On 12 October 2016 at 15:05, Hal Finkel <hfinkel at anl.gov>
wrote:> This is something we need to understand. No, there's not always an
error bar. With FMA formation and without non-IEEE-compliant optimizations (i.e.
fast-math), the optimized answer should be identical to the non-optimized
answer.
What about architectures that this is never respected, like Darwin?

In the general case, indeed, optimisation levels should not change the
IEEE representation and the tests should be deterministic.

But we can't guarantee this will always be the case.

> We still do see cross-system discrepancies sometimes because of differences
in denormal handling, but on the same system that should be consistent (aside,
perhaps, from compiler-level constant-folding issues).
But the test-suite doesn't run on a single system, nor it has one
reference_output for each system.

cheers,
--renato

Sebastian Pop via llvm-dev

2016-Oct-12 14:19 UTC

head link

[llvm-dev] [test-suite] making polybench/symm succeed with "-Ofast" and "-ffp-contract=on"

On Wed, Oct 12, 2016 at 9:35 AM, Renato Golin <renato.golin at linaro.org>
wrote:> On 12 October 2016 at 14:26, Sebastian Pop <sebpop.llvm at gmail.com>
wrote:
>> Correct me if I misunderstood: you would be ok changing the
>> reference output to exactly match the output of "-O0
-ffp-contract=off".
>
> No, that's not at all what I said.
>
> Matching identical outputs to FP tests makes no sense because there's
> *always* an error bar.
>
> The output of O0, O1, O2, O3, Ofast, Os, Oz should all be within the
> boundaries of an average and its associated error bar.
>
> By understanding what's the *expected* output and its associated error
> range we can accurately predict what will be the correct
> reference_output and the tolerance for each individual test.
>
> Your solution 2 "works" because you're doing the matching
yourself, in
> the code, and for that, you pay the penalty of running it twice. But
> it's not easy to control the tolerance, nor it's stable for all
> platforms where we don't yet run the test suite.
>
> My original proposal, and what I'm still proposing here, is to
> understand the tests and make them right, by giving them proper
> references and tolerances.
There is also the problem that I documented for 5 of the benchmarks
where the error margin between -Ofast and "-O0 -ffp-contract=off" is
too big:

polybench/linear-algebra/kernels/symm, FP_ABSTOLERANCE=1e1
polybench/linear-algebra/solvers/gramschmidt, FP_ABSTOLERANCE=1e0
polybench/medley/reg_detect, FP_ABSTOLERANCE=1e4
polybench/stencils/adi, FP_ABSTOLERANCE=1e4

These differences come from the fact that these benchmarks
contain reductions of 1000+ values. The reductions are cumulating
errors, making end result diverge as the problem size increases.
> If the output is too large, reduce/sample
> in a way that doesn't increase the error ranges too much, enough to
> keep the tolerance low, so we can still catch bugs in the FP
> transformations.
>
> cheers,
> --renato

Joerg Sonnenberger via llvm-dev

2016-Oct-12 14:37 UTC

head link

[llvm-dev] [cfe-dev] [test-suite] making polybench/symm succeed with "-Ofast" and "-ffp-contract=on"

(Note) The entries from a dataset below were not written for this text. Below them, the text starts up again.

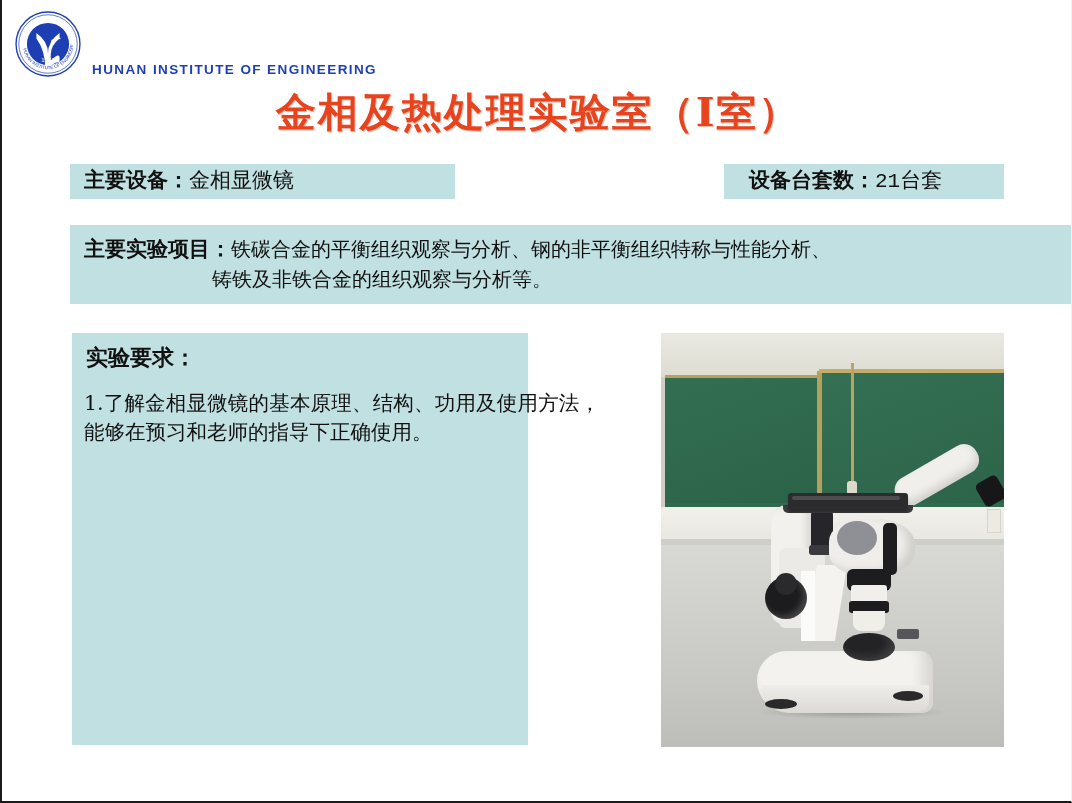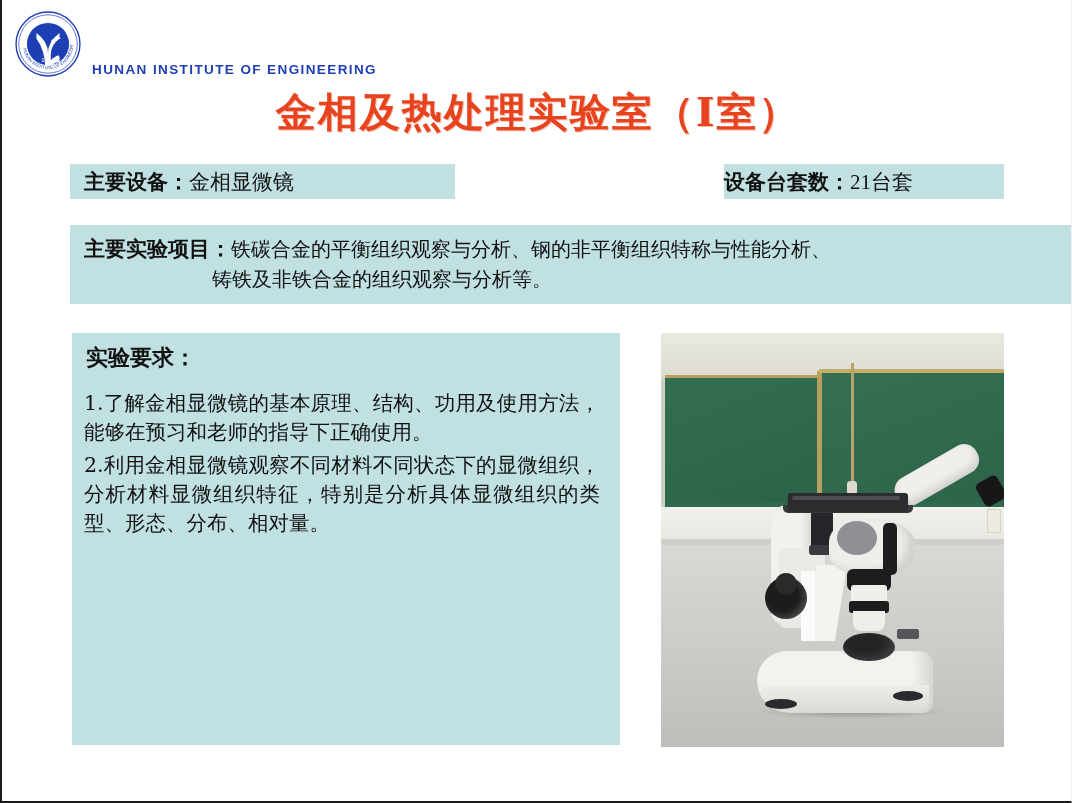"主要设备：金相显微镜" .kv { font-family: Liberation Serif, serif -> Liberation Mono, monospace }
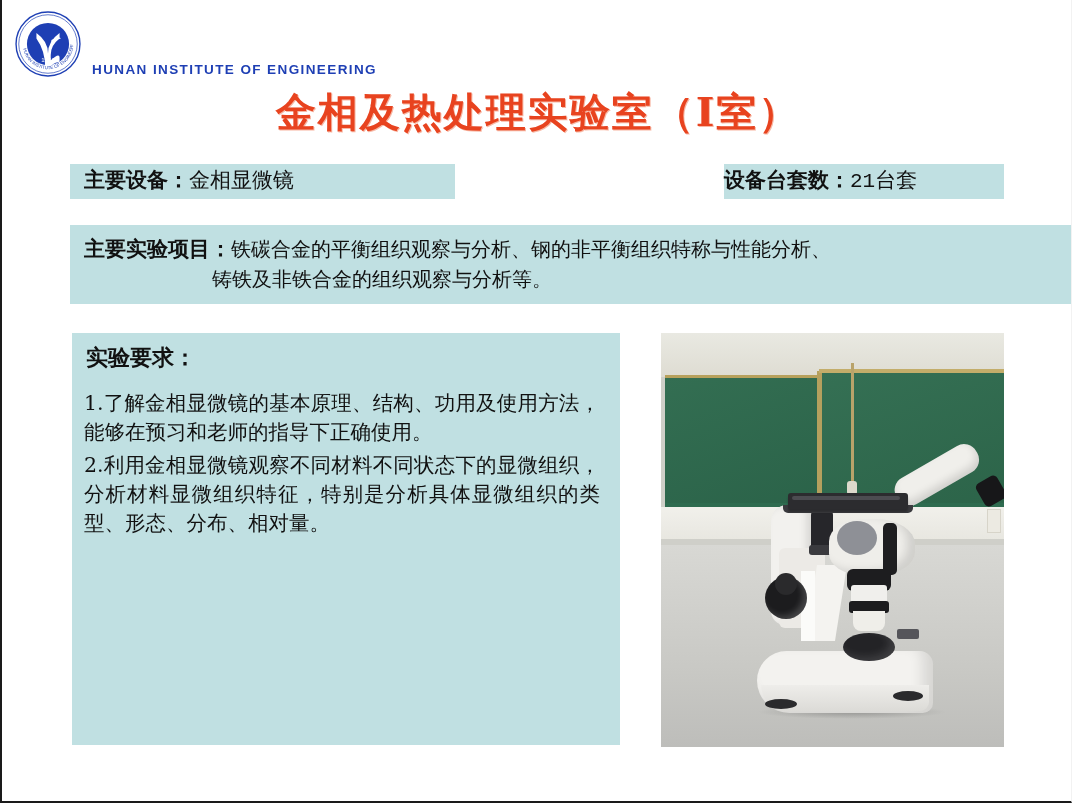"设备台套数：21台套" #box-count .kv { padding-left: 0 -> 25px }
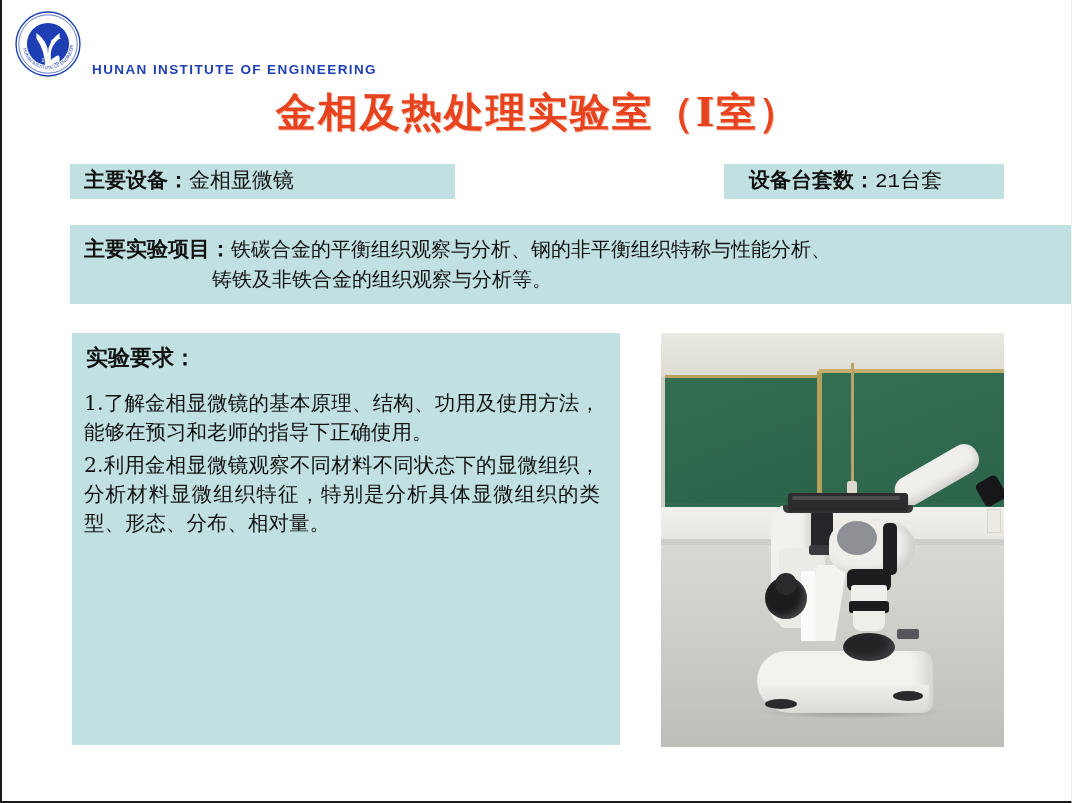"实验要求：" #box-require { width: 548px -> 456px }
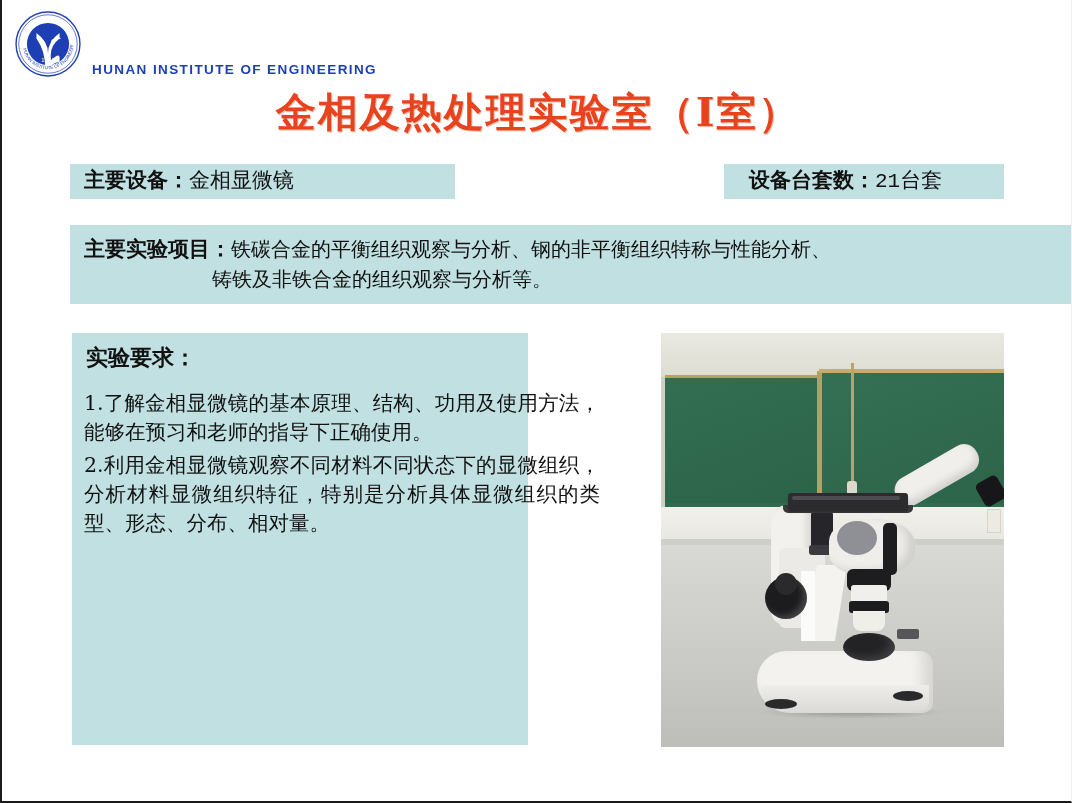"2.利用金相显微镜观察不同材料不同状态下的显微组织，分析材料显微组织特征，特别是" p { html: <p>2.利用金相显微镜观察不同材料不同状态下的显微组织，分析材料显微组织特征，特别是分析具体显微组织的类型、形态、分布、相对量。</p> -> none }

On Wed, Oct 12, 2016 at 02:35:16PM +0100, Renato Golin via cfe-dev
wrote:> Matching identical outputs to FP tests makes no sense because there's
> *always* an error bar.
That is plainly wrong and a very common misconception about floating
point. A very good example for something that is *required* to give the
very same result all the time is strtod. If a compiler change results in
different output, it is a bug. It is surprisingly difficult to ensure
that, but yes, there are floating point routines where absolute no
change must be added.

This doesn't mean that the rest of the proposal is wrong -- FMA
formation is after all valid inside expresions, so variance is possible.

Joerg

Renato Golin via llvm-dev

2016-Oct-12 14:41 UTC

head link

[llvm-dev] [test-suite] making polybench/symm succeed with "-Ofast" and "-ffp-contract=on"

On 12 October 2016 at 15:19, Sebastian Pop <sebpop.llvm at gmail.com>
wrote:> polybench/linear-algebra/kernels/symm, FP_ABSTOLERANCE=1e1
> polybench/linear-algebra/solvers/gramschmidt, FP_ABSTOLERANCE=1e0
> polybench/medley/reg_detect, FP_ABSTOLERANCE=1e4
> polybench/stencils/adi, FP_ABSTOLERANCE=1e4
Understanding it would be interesting to see what's at play. 1e4 may
be very large if the individual results are small, but acceptable if
they're all big anyway.

We don't want to have a large tolerance just because the reduced value
is large, so sampling may be a better strategy (it normally is).

cheers,
--renato

Renato Golin via llvm-dev

2016-Oct-12 15:10 UTC

head link

[llvm-dev] [cfe-dev] [test-suite] making polybench/symm succeed with "-Ofast" and "-ffp-contract=on"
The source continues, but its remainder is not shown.